Un jueves más la parroquia nos invita a participar en la adoración al Santísimo pidiendo por las vocaciones sacerdotales y religiosas

Si bien es verdad que podemos conversar con el Señor Jesús en todo momento y en cualquier lugar, su presencia en la Hostia consagrada es privilegiada y particularmente eficaz para poder «palpar el amor infinito de su corazón». Allí está presente por excelencia, en el modo como Él quiso permanecer entre nosotros

La adoración eucarística es un momento de intimidad, de confianza y de amistad con Dios.
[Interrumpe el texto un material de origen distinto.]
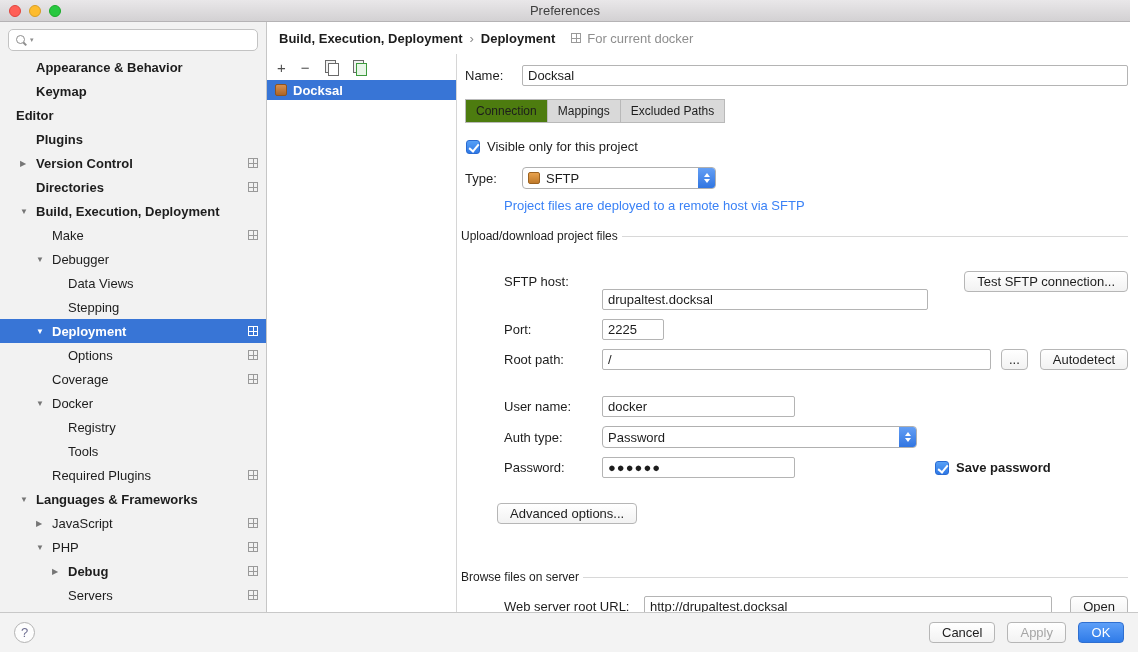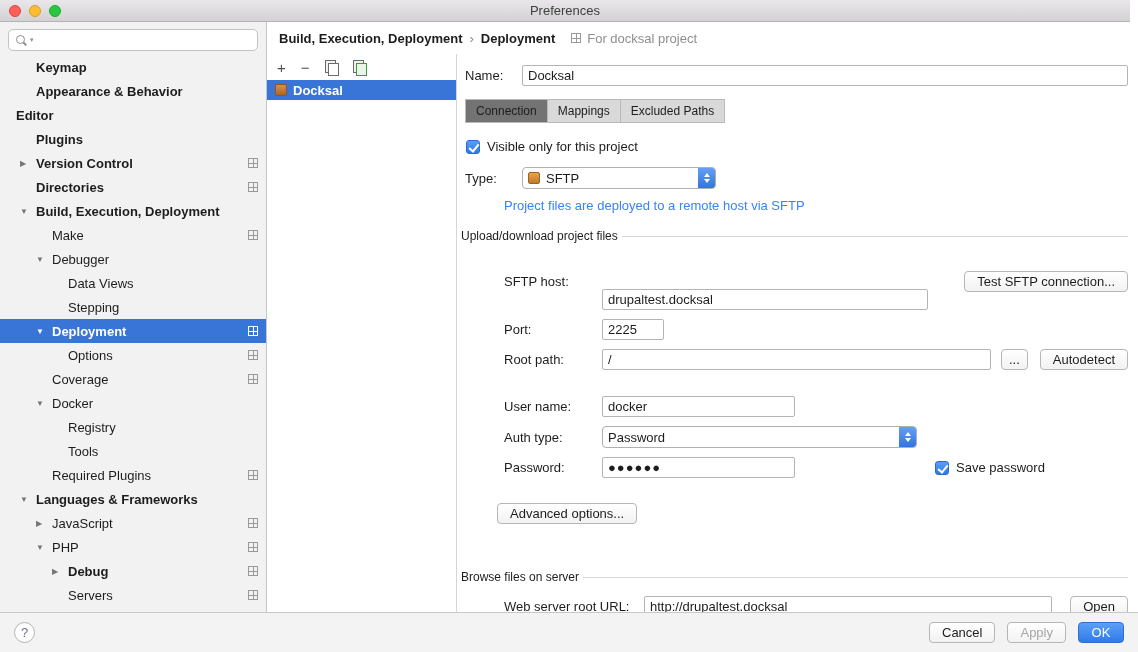"For docksal project" span { text: docksal project -> current docker }
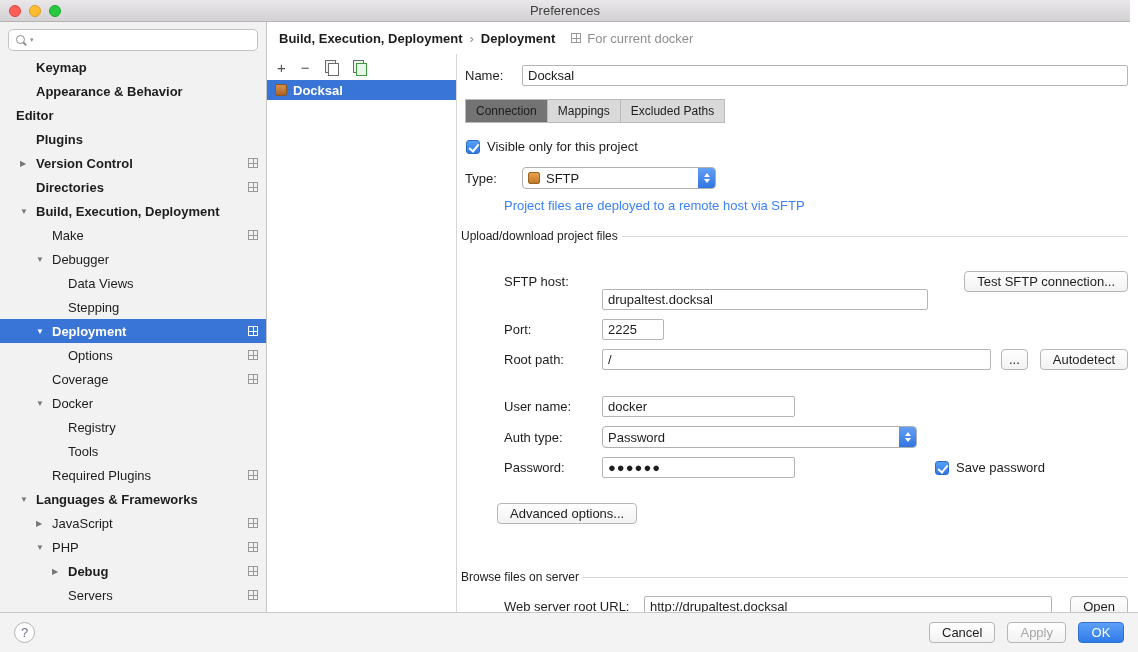"Keymap" div.tree-row { order: before "Appearance & Behavior" -> after "Appearance & Behavior" }
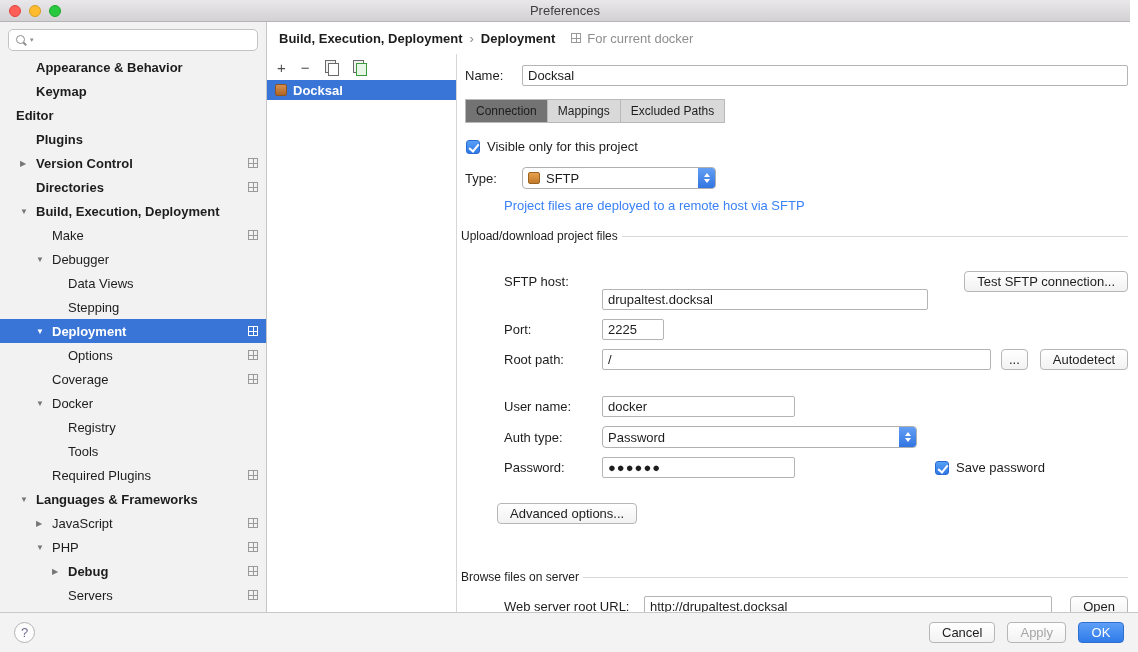"Connection" .tab.selected { background: #737373 -> #4d7c0f }
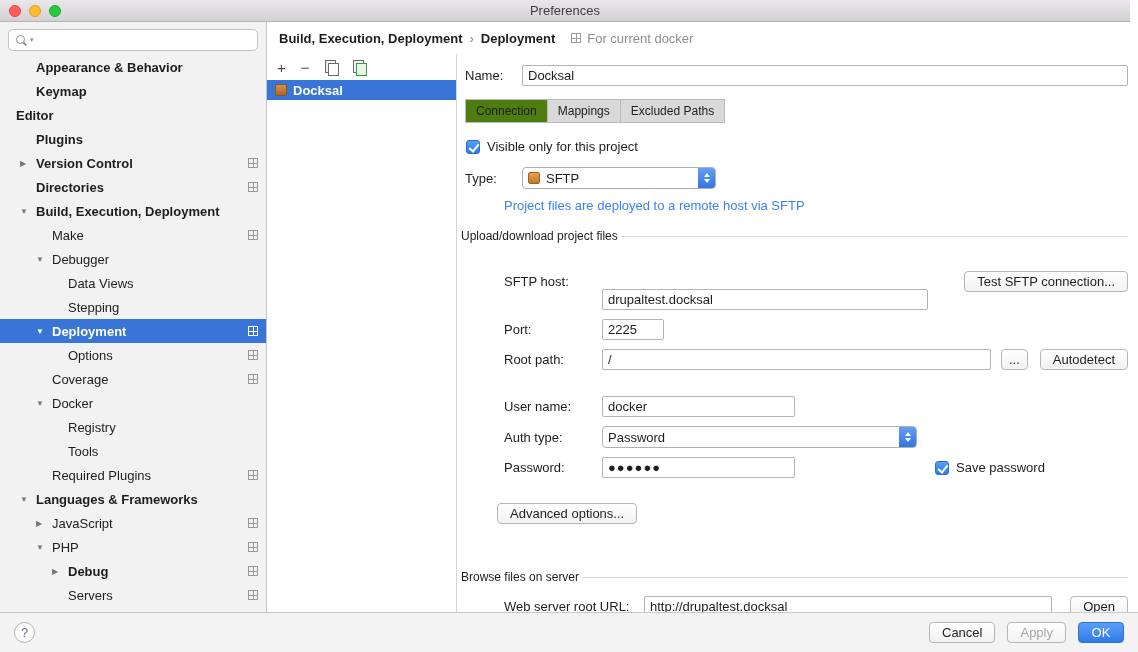"Save password" .save-pass { font-weight: none -> bold }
En esos ratos de oración ante el Santísimo, ante Jesús Sacramentado, recordamos que su presencia es fruto del amor que nos tiene. Es un momento oportuno para renovar nuestro propósito de ser santos y de responder generosamente al amor de Dios. En la adoración a Cristo Jesús también podemos pedir perdón por nuestras faltas y pecados, reconociendo así, con humildad, que sólo Él tiene el poder para perdonarnos y que lo ejerce por medio de sus sacerdotes en el confesionario, renovando nuestra confianza en su misericordia.

Podemos rezar por los demás, por nuestros familiares, los amigos, por los necesitados, los sufrientes, los enfermos, los agonizantes, los pobres… También por la Iglesia, el Papa, los obispos, los sacerdotes…Por los desvalidos, por los que necesitan de la fe y se creen abandonados de Dios, por la conversión de los infieles y de los seguidores de las falsas religiones, por el arrepentimiento de los herejes…Podemos ofrecer un acto de reparación por los pecados nuestros y ajenos, en especial por las ofensas que se profieren contra el nombre de Dios y los sacrilegios que se realizan contra el Santísimo Sacramento; por los crímenes contra los no nacidos, por los pecados contra la moral y la castidad; por las faltas contra la justicia; por el flagelo del crimen organizado…

En fin, en cada uno de nosotros anidan diversas intenciones y necesidades que podemos presentar con fe y confianza. ¡Ojalá podamos hacer de la oración ante el Santísimo un hábito que tendrá muchos frutos en nuestra vida espiritual!